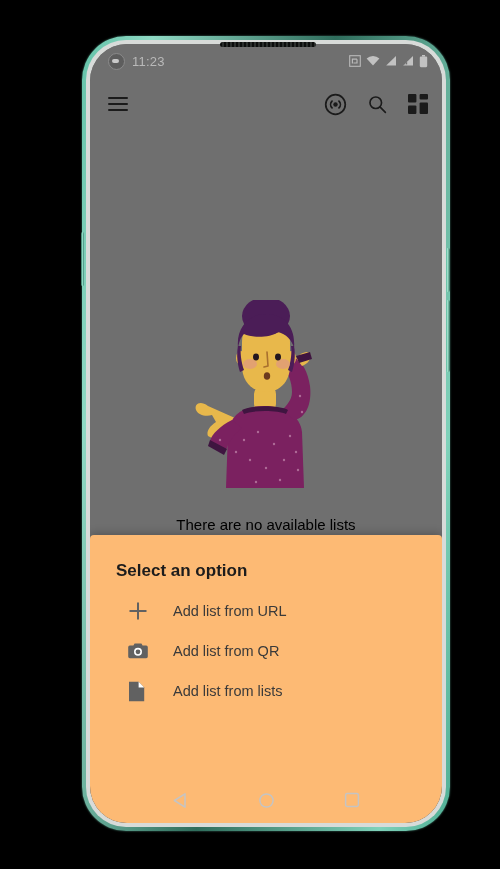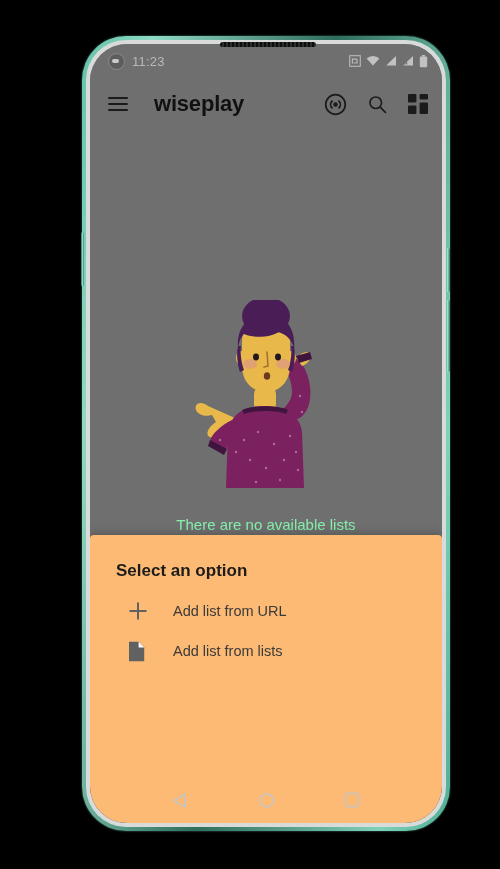--- a/index.html
+++ b/index.html
@@ -177,21 +177,21 @@
     flex-direction: column;
     align-items: center;
     justify-content: flex-start;
     padding-top: 170px;
     box-sizing: border-box;
   }
   .illustration { width: 160px; height: 210px; display: block; }
   .empty-text {
     margin-top: 6px;
     font-size: 15px;
-    color: #86efac;
+    color: #000000;
     text-align: center;
   }
 
   
   .sheet {
     position: absolute;
     left: 0;
     right: 0;
     bottom: 0;
     background: #fdba74;
@@ -292,21 +292,20 @@
           </svg>
         </div>
       </div>
 
       <div class="app-bar">
         <div class="hamburger">
           <span></span>
             <span></span>
             <span></span>
         </div>
-        <div class="brand">wiseplay</div>
         <div class="appbar-actions">
 
           <svg class="ab-icon" width="23" height="23" viewBox="0 0 24 24">
             <circle cx="12" cy="12" r="10.2" fill="none" stroke="#1b1b1b" stroke-width="1.8"></circle>
             <circle cx="12" cy="12" r="2.3" fill="#1b1b1b"></circle>
             <path d="M8.4 15.6 A5.1 5.1 0 0 1 8.4 8.4" fill="none" stroke="#1b1b1b" stroke-width="1.8" stroke-linecap="round"></path>
             <path d="M15.6 8.4 A5.1 5.1 0 0 1 15.6 15.6" fill="none" stroke="#1b1b1b" stroke-width="1.8" stroke-linecap="round"></path>
           </svg>
 
           <svg class="ab-icon" width="21" height="21" viewBox="0 0 24 24">
@@ -394,20 +393,30 @@
           <div class="sheet-item">
             <span class="sheet-item-icon">
               <svg width="20" height="20" viewBox="0 0 20 20">
                 <line x1="10" y1="1.5" x2="10" y2="18.5" stroke="#616161" stroke-width="2"></line>
                 <line x1="1.5" y1="10" x2="18.5" y2="10" stroke="#616161" stroke-width="2"></line>
               </svg>
             </span>
             <span class="sheet-item-label">Add list from URL</span>
           </div>
 
+          <div class="sheet-item">
+            <span class="sheet-item-icon">
+              <svg width="20" height="18" viewBox="0 0 20 18">
+                <path d="M6.6 1.4 L13.4 1.4 L14.6 3.6 L18.2 3.6 A1.6 1.6 0 0 1 19.8 5.2 L19.8 14.6 A1.6 1.6 0 0 1 18.2 16.2 L1.8 16.2 A1.6 1.6 0 0 1 0.2 14.6 L0.2 5.2 A1.6 1.6 0 0 1 1.8 3.6 L5.4 3.6 Z" fill="#616161"></path>
+                <circle cx="10" cy="9.8" r="4" fill="#ffffff"></circle>
+                <circle cx="10" cy="9.8" r="2.4" fill="#616161"></circle>
+              </svg>
+            </span>
+            <span class="sheet-item-label">Add list from QR</span>
+          </div>
 
           <div class="sheet-item">
             <span class="sheet-item-icon">
               <svg width="17" height="21" viewBox="0 0 17 21">
                 <path d="M1 0.8 L10.6 0.8 L16.2 6.4 L16.2 20.2 L1 20.2 Z" fill="#616161"></path>
                 <path d="M10.6 0.8 L10.6 6.4 L16.2 6.4 Z" fill="#ffffff"></path>
               </svg>
             </span>
             <span class="sheet-item-label">Add list from lists</span>
           </div>

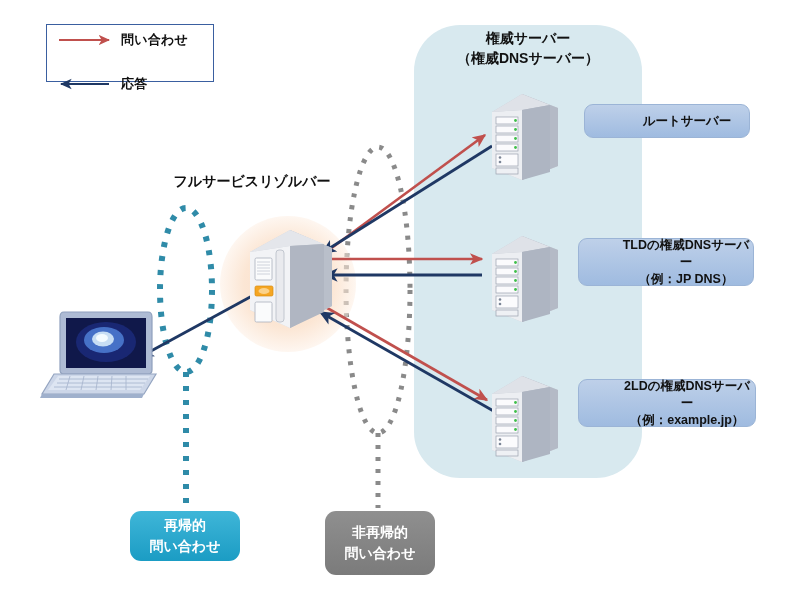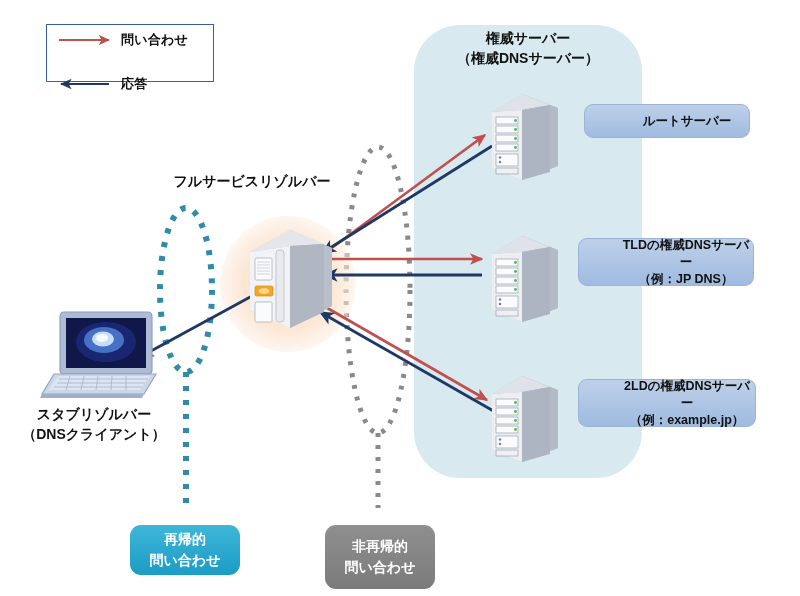--- a/index.html
+++ b/index.html
@@ -53,21 +53,21 @@
   }
   #box-root{left:584px;top:104px;width:166px;height:34px;}
   #box-tld {left:578px;top:238px;width:176px;height:48px;}
   #box-2ld {left:578px;top:379px;width:178px;height:48px;}
 
   
   .callout{
     border-radius:11px;
     display:flex;align-items:center;justify-content:center;
     text-align:center;font-size:14px;font-weight:700;color:#ffffff;
-    line-height:21px;box-sizing:border-box;margin-top:14px;
+    line-height:21px;box-sizing:border-box;
   }
   #callout-recursive{
     left:130px;top:511px;width:110px;height:50px;
     background:linear-gradient(180deg,#3fb6d8 0%,#1b9cc4 100%);
   }
   #callout-nonrecursive{
     left:325px;top:511px;width:110px;height:64px;
     background:linear-gradient(180deg,#8f8f8f 0%,#7b7b7b 100%);
   }
 
@@ -302,24 +302,20 @@
     <div>
       <div>2LDの権威DNSサーバー</div>
       <div>（例：example.jp）</div>
     </div>
   </div>
 
   <div class="abs caption" id="cap-resolver">
     <div>フルサービスリゾルバー</div>
   </div>
 
-  <div class="abs caption" id="cap-stub">
-    <div>スタブリゾルバー</div>
-    <div>（DNSクライアント）</div>
-  </div>
 
   <div class="abs callout" id="callout-recursive">
     <div>
       <div>再帰的</div>
       <div>問い合わせ</div>
     </div>
   </div>
 
   <div class="abs callout" id="callout-nonrecursive">
     <div>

- _Work request_
No picture belongs in the copy. Print every entry above exactly as it stands.

- _Exercise solution_
--- a/index.html
+++ b/index.html
@@ -177,21 +177,21 @@
     flex-direction: column;
     align-items: center;
     justify-content: flex-start;
     padding-top: 170px;
     box-sizing: border-box;
   }
   .illustration { width: 160px; height: 210px; display: block; }
   .empty-text {
     margin-top: 6px;
     font-size: 15px;
-    color: #86efac;
+    color: #000000;
     text-align: center;
   }
 
   
   .sheet {
     position: absolute;
     left: 0;
     right: 0;
     bottom: 0;
     background: #fdba74;
@@ -292,21 +292,20 @@
           </svg>
         </div>
       </div>
 
       <div class="app-bar">
         <div class="hamburger">
           <span></span>
             <span></span>
             <span></span>
         </div>
-        <div class="brand">wiseplay</div>
         <div class="appbar-actions">
 
           <svg class="ab-icon" width="23" height="23" viewBox="0 0 24 24">
             <circle cx="12" cy="12" r="10.2" fill="none" stroke="#1b1b1b" stroke-width="1.8"></circle>
             <circle cx="12" cy="12" r="2.3" fill="#1b1b1b"></circle>
             <path d="M8.4 15.6 A5.1 5.1 0 0 1 8.4 8.4" fill="none" stroke="#1b1b1b" stroke-width="1.8" stroke-linecap="round"></path>
             <path d="M15.6 8.4 A5.1 5.1 0 0 1 15.6 15.6" fill="none" stroke="#1b1b1b" stroke-width="1.8" stroke-linecap="round"></path>
           </svg>
 
           <svg class="ab-icon" width="21" height="21" viewBox="0 0 24 24">
@@ -394,20 +393,30 @@
           <div class="sheet-item">
             <span class="sheet-item-icon">
               <svg width="20" height="20" viewBox="0 0 20 20">
                 <line x1="10" y1="1.5" x2="10" y2="18.5" stroke="#616161" stroke-width="2"></line>
                 <line x1="1.5" y1="10" x2="18.5" y2="10" stroke="#616161" stroke-width="2"></line>
               </svg>
             </span>
             <span class="sheet-item-label">Add list from URL</span>
           </div>
 
+          <div class="sheet-item">
+            <span class="sheet-item-icon">
+              <svg width="20" height="18" viewBox="0 0 20 18">
+                <path d="M6.6 1.4 L13.4 1.4 L14.6 3.6 L18.2 3.6 A1.6 1.6 0 0 1 19.8 5.2 L19.8 14.6 A1.6 1.6 0 0 1 18.2 16.2 L1.8 16.2 A1.6 1.6 0 0 1 0.2 14.6 L0.2 5.2 A1.6 1.6 0 0 1 1.8 3.6 L5.4 3.6 Z" fill="#616161"></path>
+                <circle cx="10" cy="9.8" r="4" fill="#ffffff"></circle>
+                <circle cx="10" cy="9.8" r="2.4" fill="#616161"></circle>
+              </svg>
+            </span>
+            <span class="sheet-item-label">Add list from QR</span>
+          </div>
 
           <div class="sheet-item">
             <span class="sheet-item-icon">
               <svg width="17" height="21" viewBox="0 0 17 21">
                 <path d="M1 0.8 L10.6 0.8 L16.2 6.4 L16.2 20.2 L1 20.2 Z" fill="#616161"></path>
                 <path d="M10.6 0.8 L10.6 6.4 L16.2 6.4 Z" fill="#ffffff"></path>
               </svg>
             </span>
             <span class="sheet-item-label">Add list from lists</span>
           </div>

--- a/index.html
+++ b/index.html
@@ -53,21 +53,21 @@
   }
   #box-root{left:584px;top:104px;width:166px;height:34px;}
   #box-tld {left:578px;top:238px;width:176px;height:48px;}
   #box-2ld {left:578px;top:379px;width:178px;height:48px;}
 
   
   .callout{
     border-radius:11px;
     display:flex;align-items:center;justify-content:center;
     text-align:center;font-size:14px;font-weight:700;color:#ffffff;
-    line-height:21px;box-sizing:border-box;margin-top:14px;
+    line-height:21px;box-sizing:border-box;
   }
   #callout-recursive{
     left:130px;top:511px;width:110px;height:50px;
     background:linear-gradient(180deg,#3fb6d8 0%,#1b9cc4 100%);
   }
   #callout-nonrecursive{
     left:325px;top:511px;width:110px;height:64px;
     background:linear-gradient(180deg,#8f8f8f 0%,#7b7b7b 100%);
   }
 
@@ -302,24 +302,20 @@
     <div>
       <div>2LDの権威DNSサーバー</div>
       <div>（例：example.jp）</div>
     </div>
   </div>
 
   <div class="abs caption" id="cap-resolver">
     <div>フルサービスリゾルバー</div>
   </div>
 
-  <div class="abs caption" id="cap-stub">
-    <div>スタブリゾルバー</div>
-    <div>（DNSクライアント）</div>
-  </div>
 
   <div class="abs callout" id="callout-recursive">
     <div>
       <div>再帰的</div>
       <div>問い合わせ</div>
     </div>
   </div>
 
   <div class="abs callout" id="callout-nonrecursive">
     <div>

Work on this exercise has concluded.